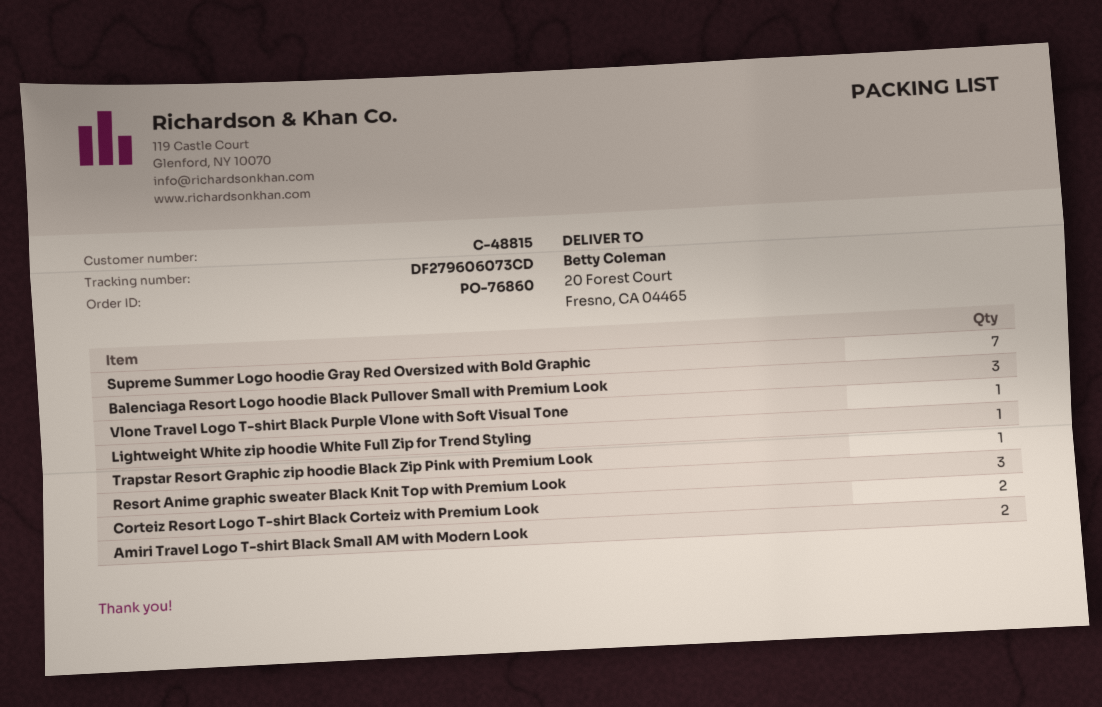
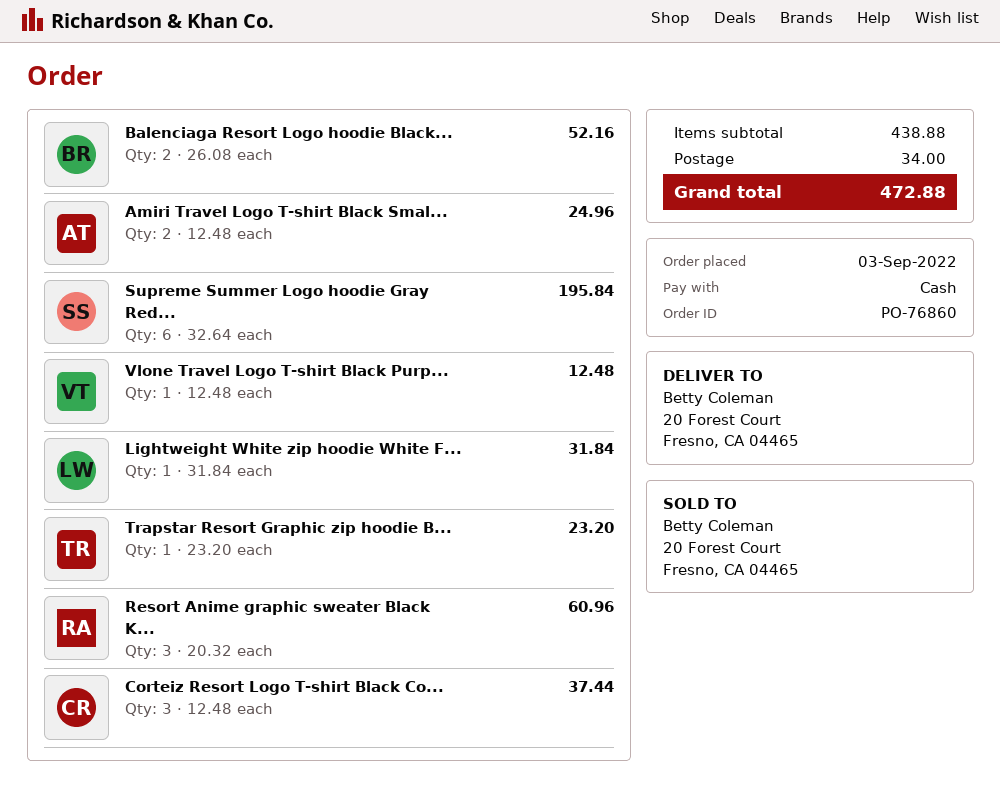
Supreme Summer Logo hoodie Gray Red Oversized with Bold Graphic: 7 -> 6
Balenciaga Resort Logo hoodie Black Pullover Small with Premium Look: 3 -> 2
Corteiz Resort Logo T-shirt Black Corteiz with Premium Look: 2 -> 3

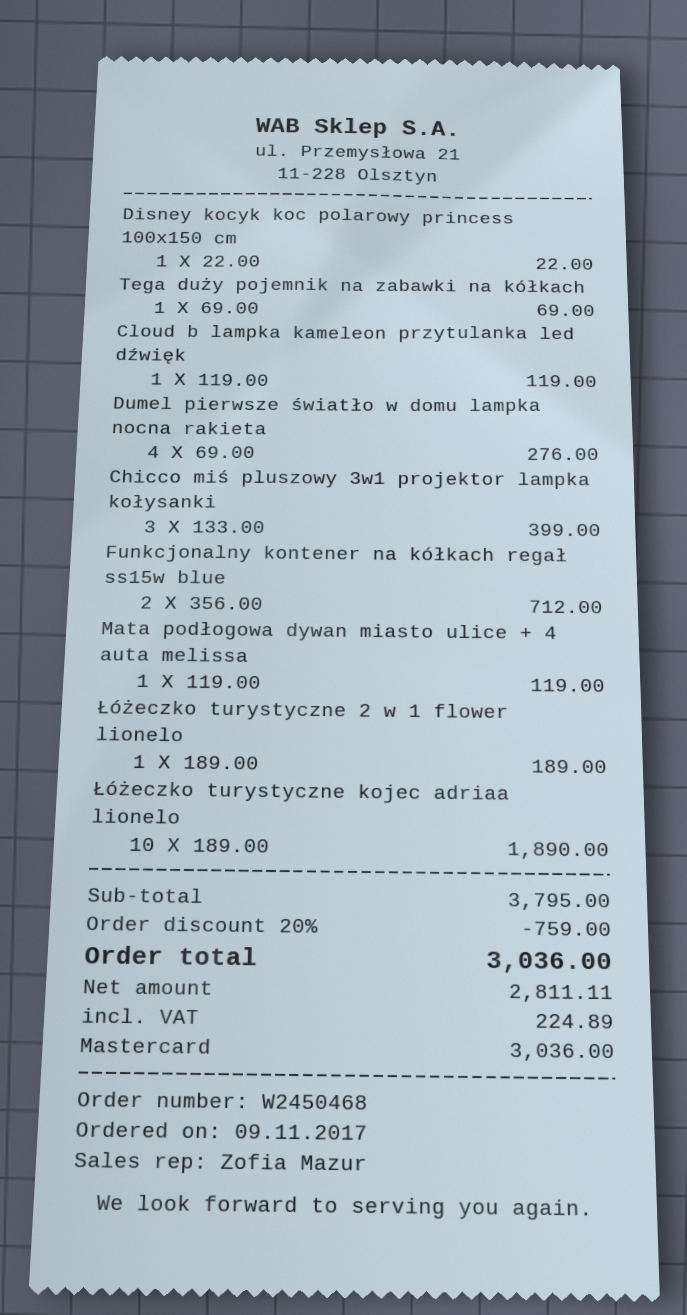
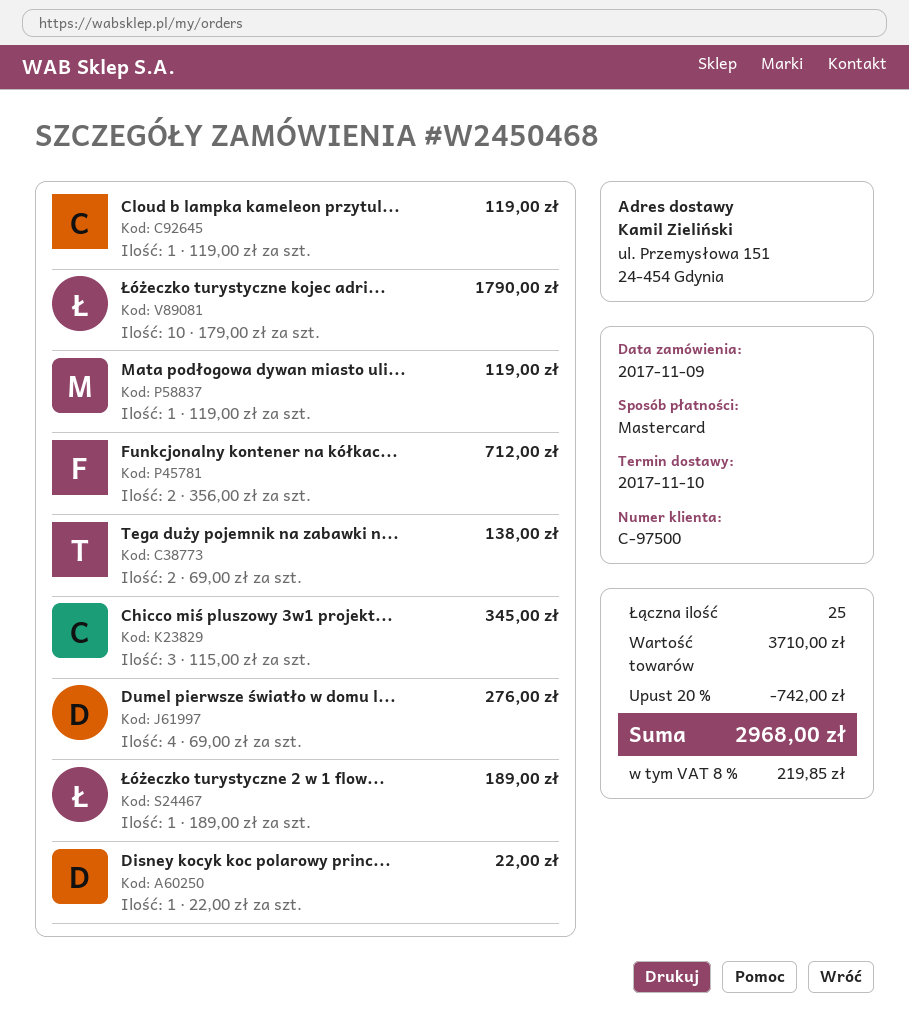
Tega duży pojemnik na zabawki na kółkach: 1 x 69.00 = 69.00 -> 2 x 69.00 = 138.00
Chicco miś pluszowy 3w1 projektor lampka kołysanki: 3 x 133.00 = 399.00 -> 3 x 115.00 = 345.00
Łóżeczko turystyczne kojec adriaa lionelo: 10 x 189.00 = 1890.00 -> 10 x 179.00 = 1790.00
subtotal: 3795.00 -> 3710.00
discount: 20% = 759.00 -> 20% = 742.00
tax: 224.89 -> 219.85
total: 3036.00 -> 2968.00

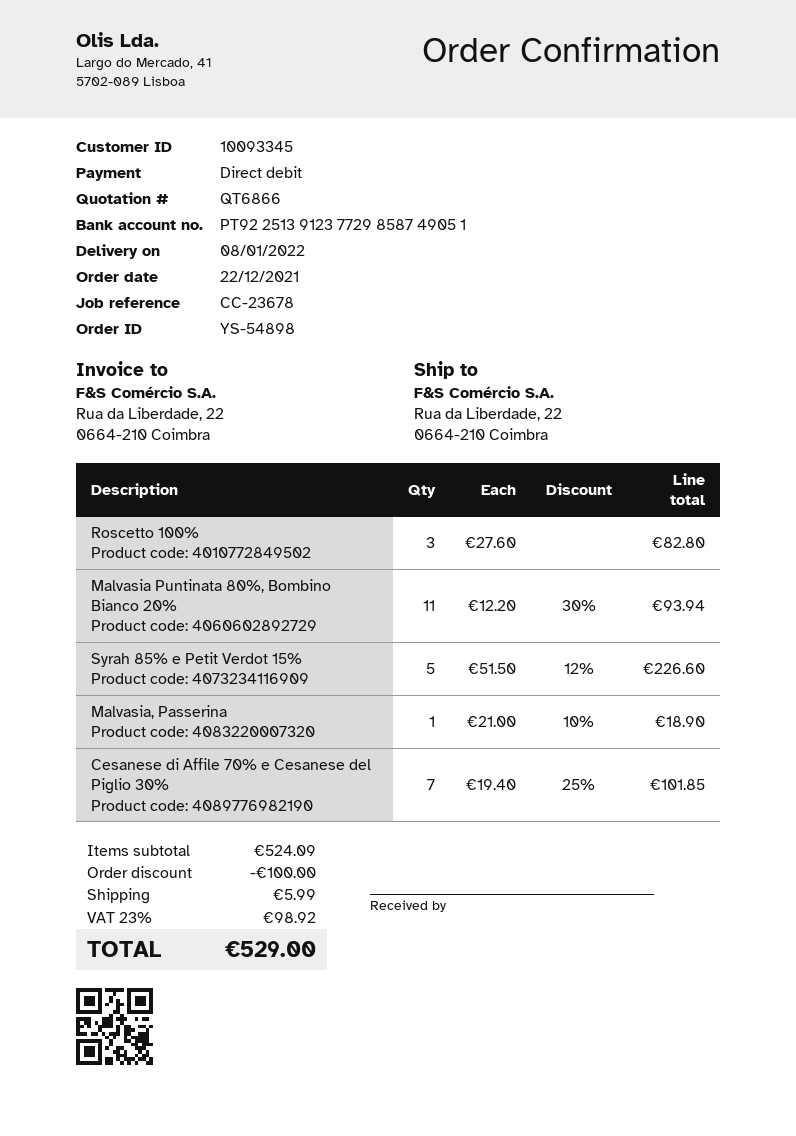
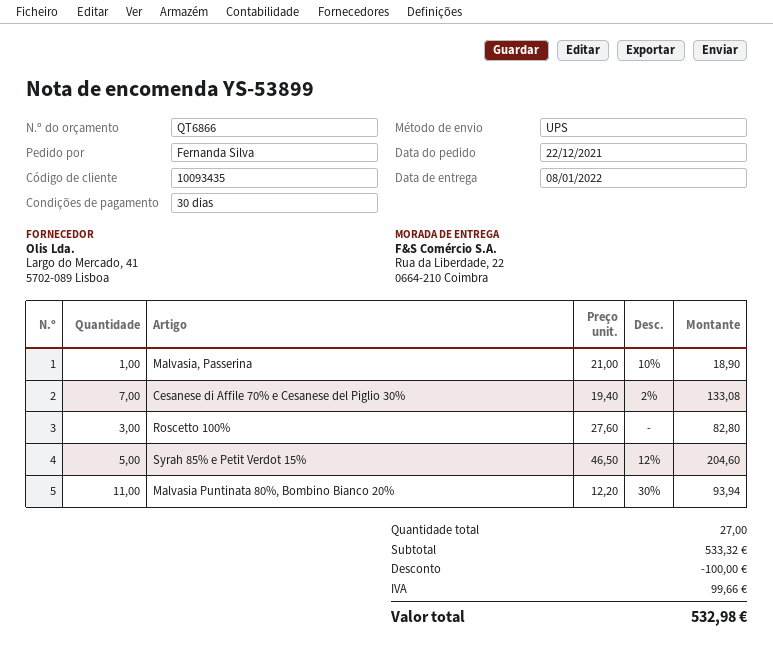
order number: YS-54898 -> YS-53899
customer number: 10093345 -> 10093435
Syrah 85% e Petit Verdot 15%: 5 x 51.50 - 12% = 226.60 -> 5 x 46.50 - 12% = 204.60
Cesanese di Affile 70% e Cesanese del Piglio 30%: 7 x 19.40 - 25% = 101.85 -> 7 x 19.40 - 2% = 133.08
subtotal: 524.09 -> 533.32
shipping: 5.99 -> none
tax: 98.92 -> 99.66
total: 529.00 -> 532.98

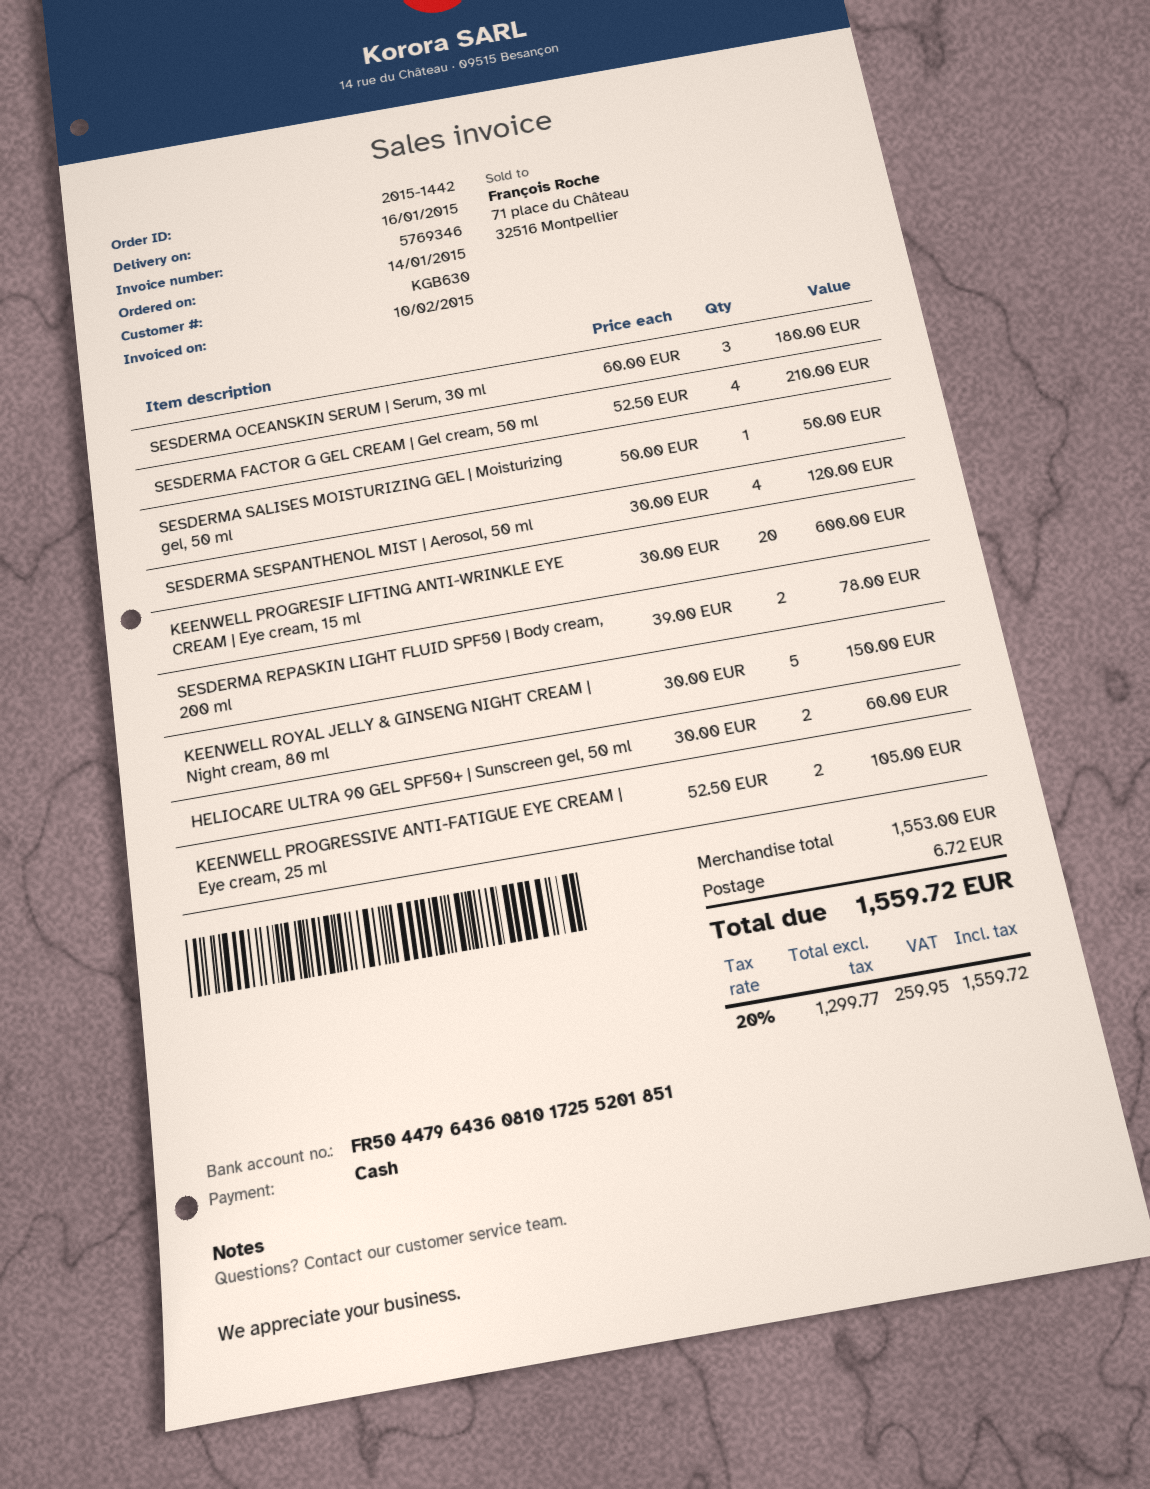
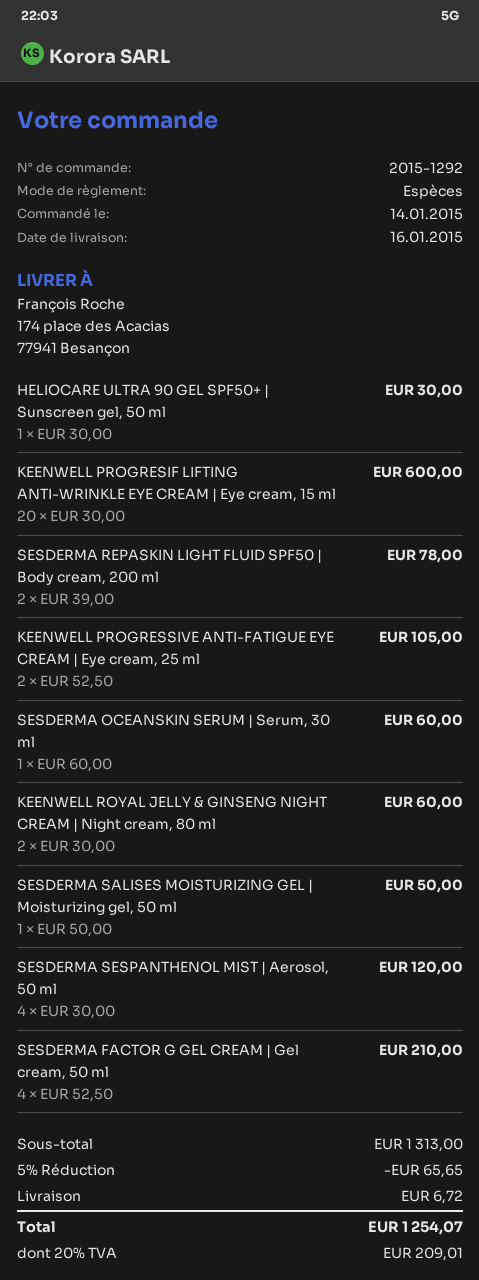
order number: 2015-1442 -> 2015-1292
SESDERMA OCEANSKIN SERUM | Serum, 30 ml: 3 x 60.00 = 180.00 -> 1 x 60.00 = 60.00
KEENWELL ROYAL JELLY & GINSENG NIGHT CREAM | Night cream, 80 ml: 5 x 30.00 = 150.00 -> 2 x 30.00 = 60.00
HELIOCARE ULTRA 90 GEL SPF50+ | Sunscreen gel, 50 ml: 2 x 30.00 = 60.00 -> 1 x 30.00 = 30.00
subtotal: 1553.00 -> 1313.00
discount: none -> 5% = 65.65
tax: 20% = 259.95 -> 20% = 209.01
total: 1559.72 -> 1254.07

--- Task objective ---
Please leave the images out and retype the rest of the material exactly.

--- Expected answer ---
Supreme Summer Logo hoodie Gray Red Oversized with Bold Graphic: 7 -> 6
Balenciaga Resort Logo hoodie Black Pullover Small with Premium Look: 3 -> 2
Corteiz Resort Logo T-shirt Black Corteiz with Premium Look: 2 -> 3

Tega duży pojemnik na zabawki na kółkach: 1 x 69.00 = 69.00 -> 2 x 69.00 = 138.00
Chicco miś pluszowy 3w1 projektor lampka kołysanki: 3 x 133.00 = 399.00 -> 3 x 115.00 = 345.00
Łóżeczko turystyczne kojec adriaa lionelo: 10 x 189.00 = 1890.00 -> 10 x 179.00 = 1790.00
subtotal: 3795.00 -> 3710.00
discount: 20% = 759.00 -> 20% = 742.00
tax: 224.89 -> 219.85
total: 3036.00 -> 2968.00

order number: YS-54898 -> YS-53899
customer number: 10093345 -> 10093435
Syrah 85% e Petit Verdot 15%: 5 x 51.50 - 12% = 226.60 -> 5 x 46.50 - 12% = 204.60
Cesanese di Affile 70% e Cesanese del Piglio 30%: 7 x 19.40 - 25% = 101.85 -> 7 x 19.40 - 2% = 133.08
subtotal: 524.09 -> 533.32
shipping: 5.99 -> none
tax: 98.92 -> 99.66
total: 529.00 -> 532.98

order number: 2015-1442 -> 2015-1292
SESDERMA OCEANSKIN SERUM | Serum, 30 ml: 3 x 60.00 = 180.00 -> 1 x 60.00 = 60.00
KEENWELL ROYAL JELLY & GINSENG NIGHT CREAM | Night cream, 80 ml: 5 x 30.00 = 150.00 -> 2 x 30.00 = 60.00
HELIOCARE ULTRA 90 GEL SPF50+ | Sunscreen gel, 50 ml: 2 x 30.00 = 60.00 -> 1 x 30.00 = 30.00
subtotal: 1553.00 -> 1313.00
discount: none -> 5% = 65.65
tax: 20% = 259.95 -> 20% = 209.01
total: 1559.72 -> 1254.07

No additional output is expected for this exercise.